Vitamin C and Vitamin E Mitigate the Risk of Pancreatic Ductal Adenocarcinoma from Meat-Derived Mutagen Exposure in Adults in a Case-Control Study.

Abstract Source:

J Nutr. 2019 May 17. Epub 2019 May 17. PMID: 31100111

Abstract Author(s):

Donghui Li, Hongwei Tang, Peng Wei, Jiali Zheng, Carrie R Daniel, Manal M Hassan

Article Affiliation:

Donghui Li

Abstract:

BACKGROUND: Previous studies have found that meat-derived mutagens increase, and vitamin C or E decrease, the risk of pancreatic cancer.

OBJECTIVE: The aim of this study was to determine whether intake of vitamin C or E modulates the association between meat-derived mutagen exposure and risk of pancreatic cancer.

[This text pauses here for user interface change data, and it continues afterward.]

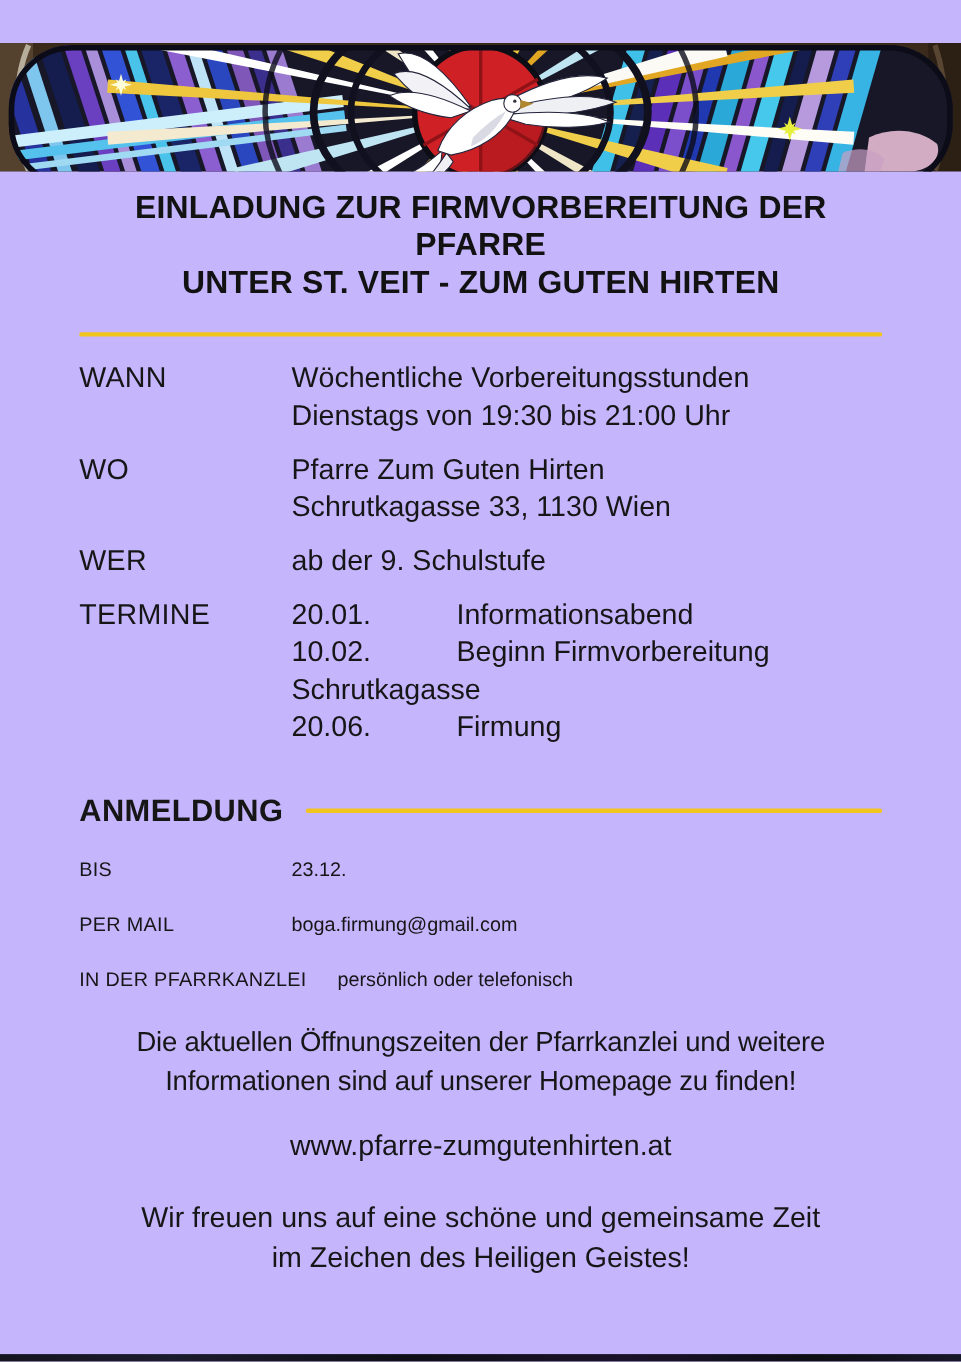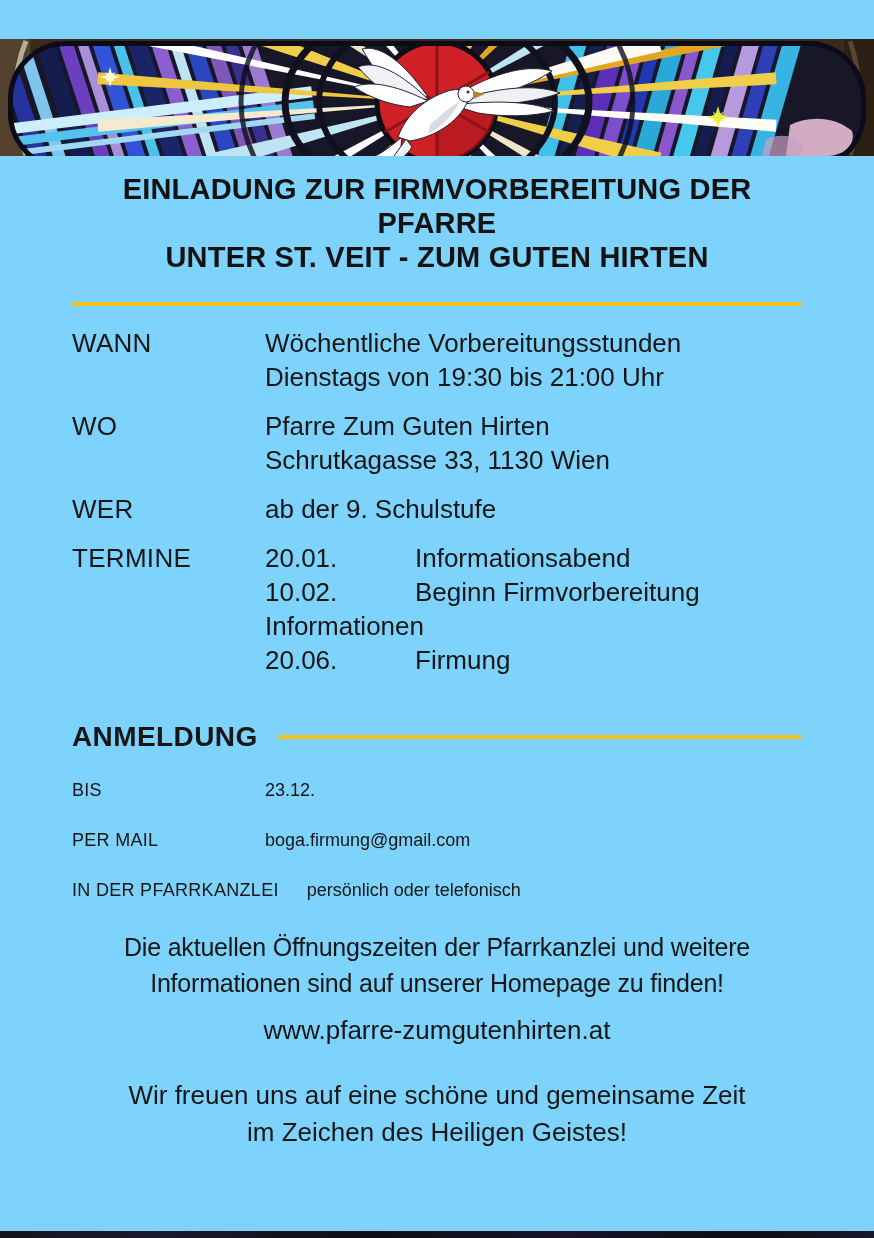"EINLADUNG ZUR FIRMVORBEREITUNG DER" .page { background: #7dd3fc -> #c4b5fd }
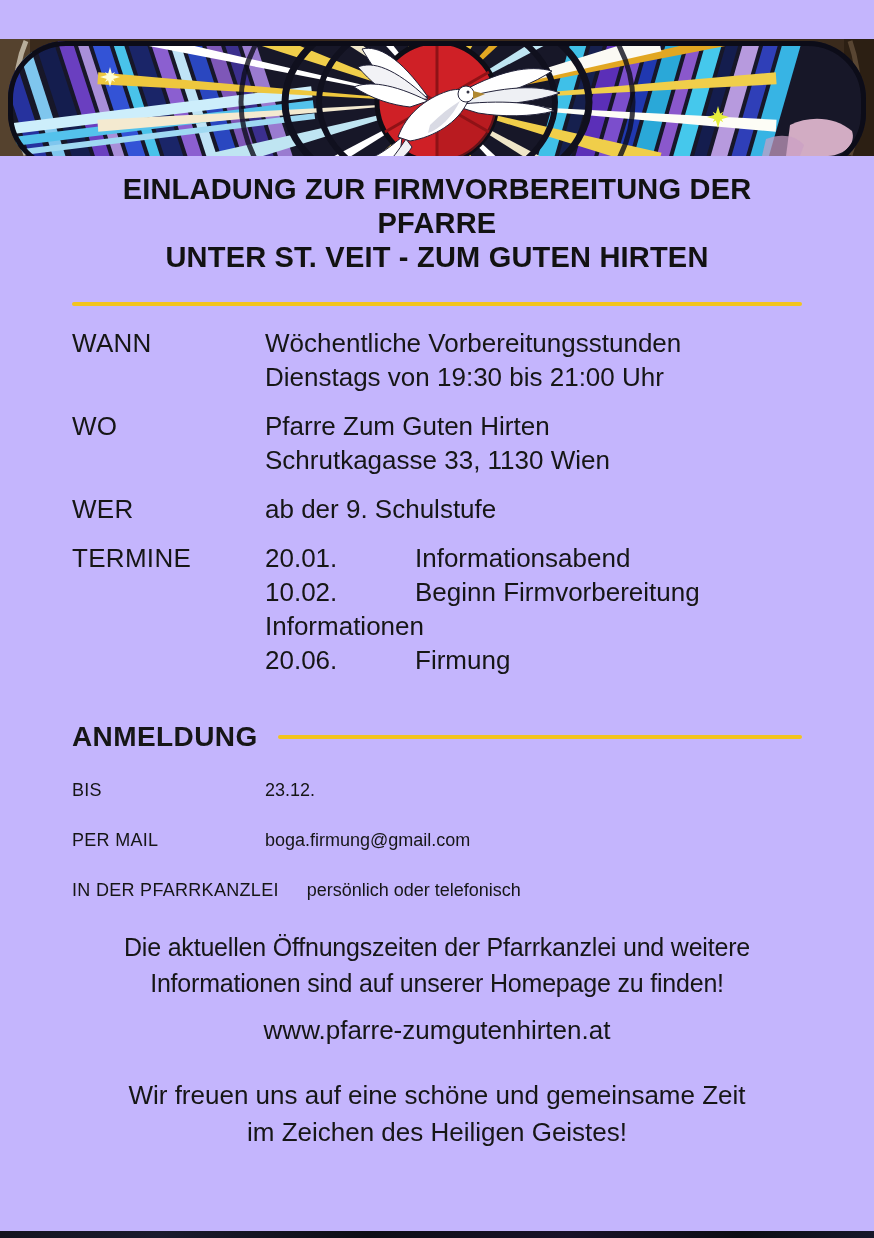"Informationen" div.event { text: Informationen -> Schrutkagasse }
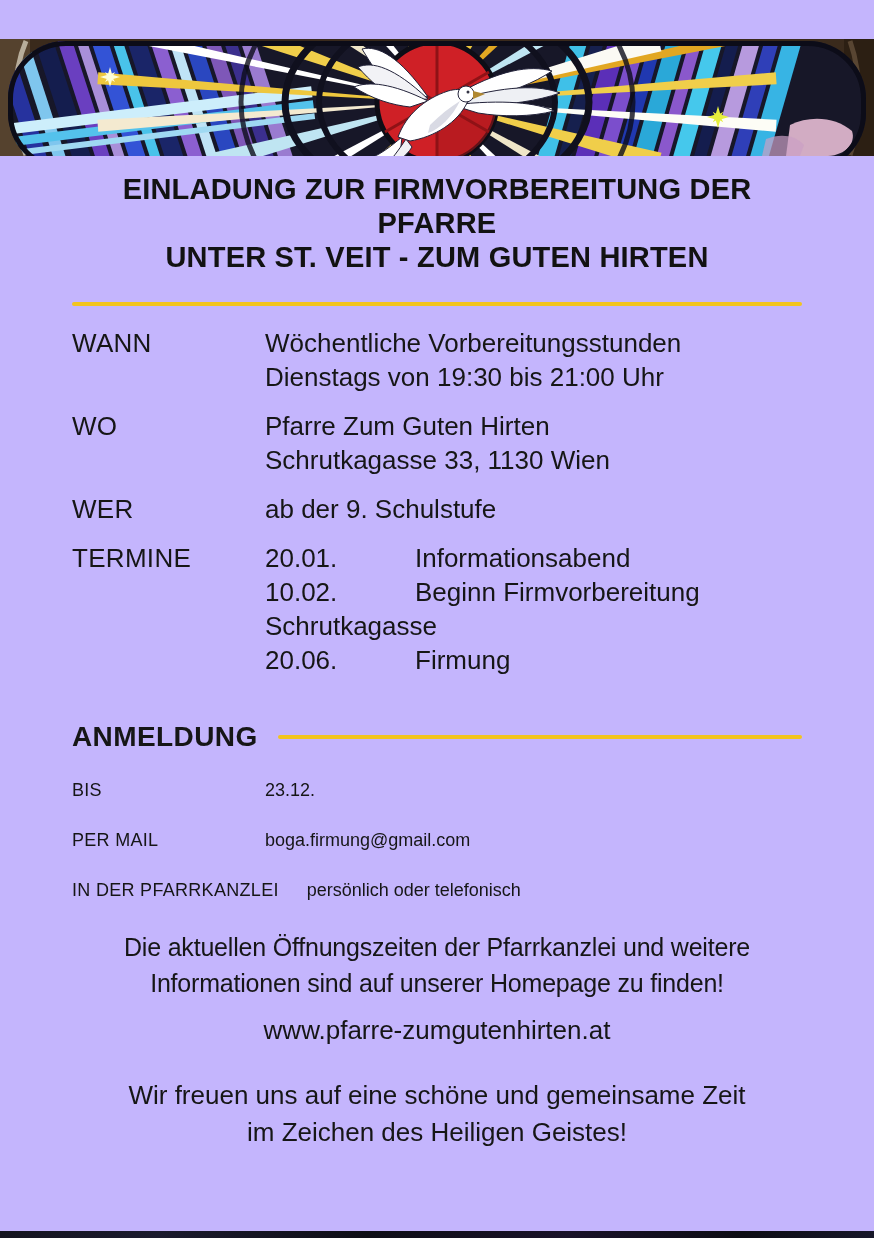"www.pfarre-zumgutenhirten.at" .website { margin-top: 12px -> 23px }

DESIGN: We conducted a case-control study in 1321 patients with pathologically confirmed pancreatic ductal adenocarcinoma (PDAC) and 1061 healthy controls (aged 28-88 y). Cases and controls were frequency-matched by age, sex, and race/ethnicity. Mutagen intake was assessed using a meat preparation questionnaire. Intakes of vitamin C, E, and other dietary components were assessed via a food-frequency questionnaire in a subset of 811 cases and 818 controls. ORs and 95% CIs were estimated in multivariable-adjusted logistic regression models.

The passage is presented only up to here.